With the images omitted, return all of the entries exactly as they stand.

----------

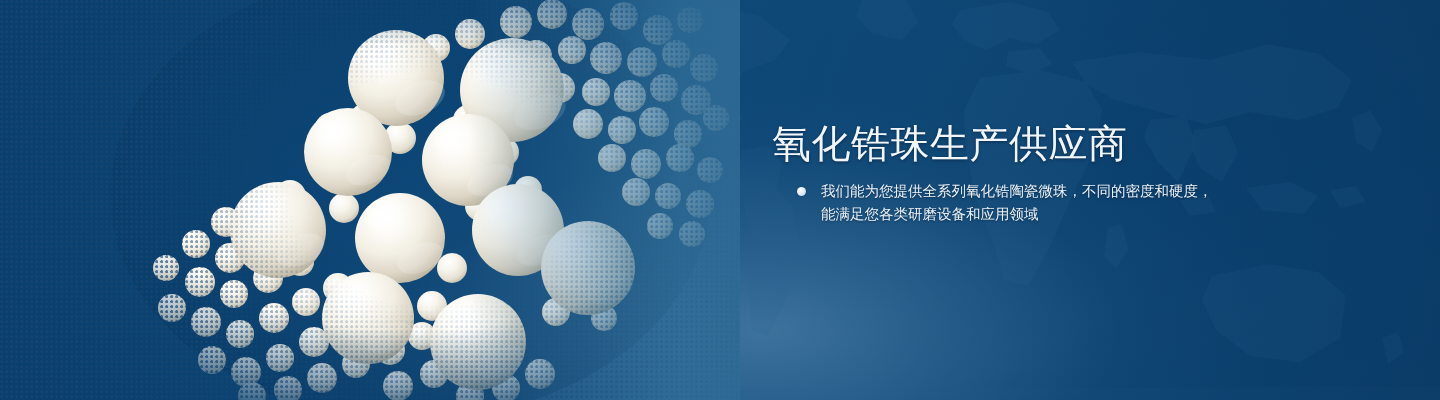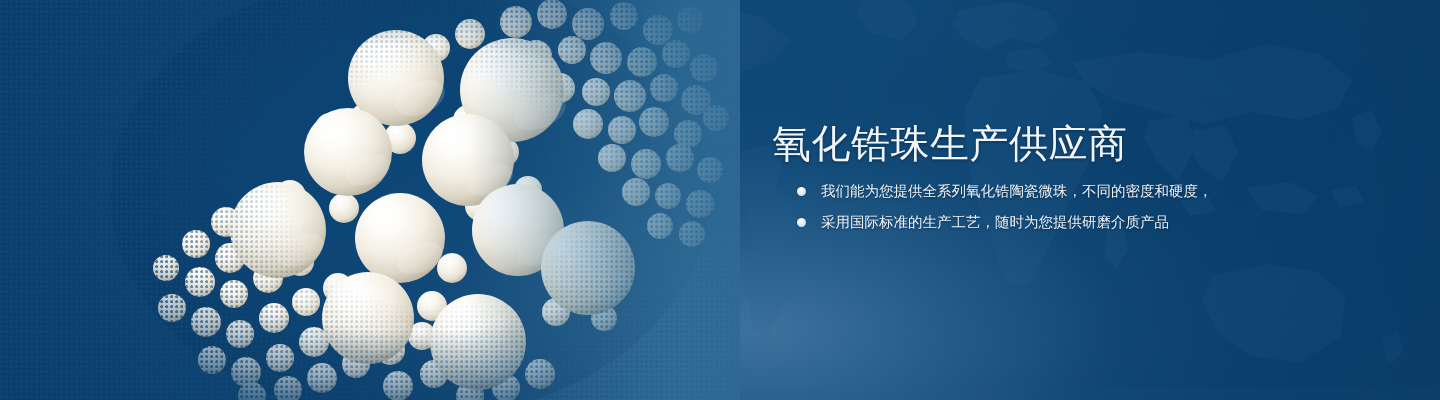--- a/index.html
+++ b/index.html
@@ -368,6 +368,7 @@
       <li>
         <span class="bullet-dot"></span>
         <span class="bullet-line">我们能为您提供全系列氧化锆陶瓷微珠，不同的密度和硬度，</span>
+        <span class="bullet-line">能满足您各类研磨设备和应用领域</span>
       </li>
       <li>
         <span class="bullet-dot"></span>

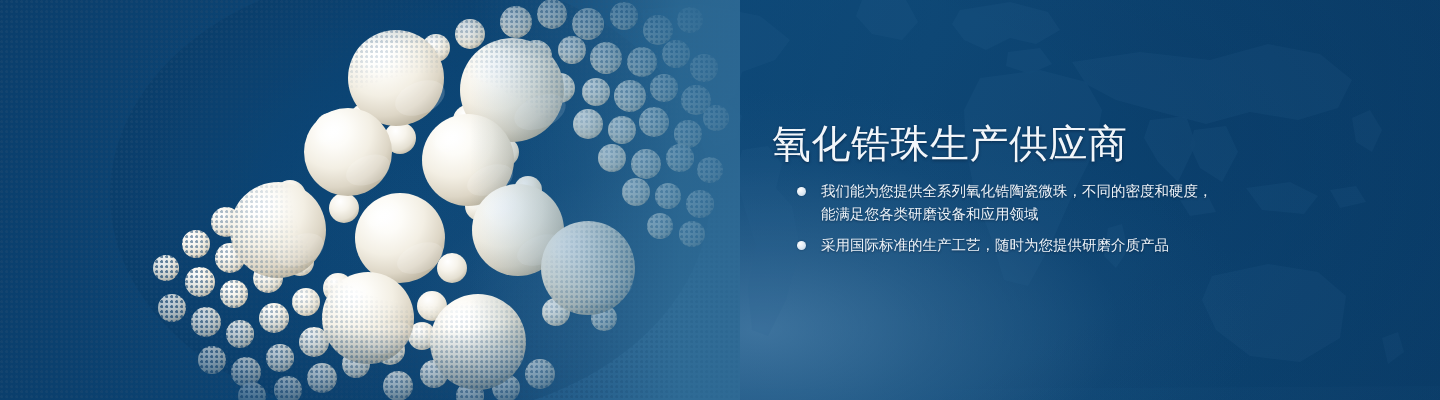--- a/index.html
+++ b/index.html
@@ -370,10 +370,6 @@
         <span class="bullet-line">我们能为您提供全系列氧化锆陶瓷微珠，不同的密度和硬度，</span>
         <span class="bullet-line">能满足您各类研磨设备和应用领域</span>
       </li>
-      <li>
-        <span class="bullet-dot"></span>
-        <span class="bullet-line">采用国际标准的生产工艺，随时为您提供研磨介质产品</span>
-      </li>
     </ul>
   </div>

----------

» SOLUTION FOR THIS TASK
--- a/index.html
+++ b/index.html
@@ -368,6 +368,7 @@
       <li>
         <span class="bullet-dot"></span>
         <span class="bullet-line">我们能为您提供全系列氧化锆陶瓷微珠，不同的密度和硬度，</span>
+        <span class="bullet-line">能满足您各类研磨设备和应用领域</span>
       </li>
       <li>
         <span class="bullet-dot"></span>

--- a/index.html
+++ b/index.html
@@ -370,10 +370,6 @@
         <span class="bullet-line">我们能为您提供全系列氧化锆陶瓷微珠，不同的密度和硬度，</span>
         <span class="bullet-line">能满足您各类研磨设备和应用领域</span>
       </li>
-      <li>
-        <span class="bullet-dot"></span>
-        <span class="bullet-line">采用国际标准的生产工艺，随时为您提供研磨介质产品</span>
-      </li>
     </ul>
   </div>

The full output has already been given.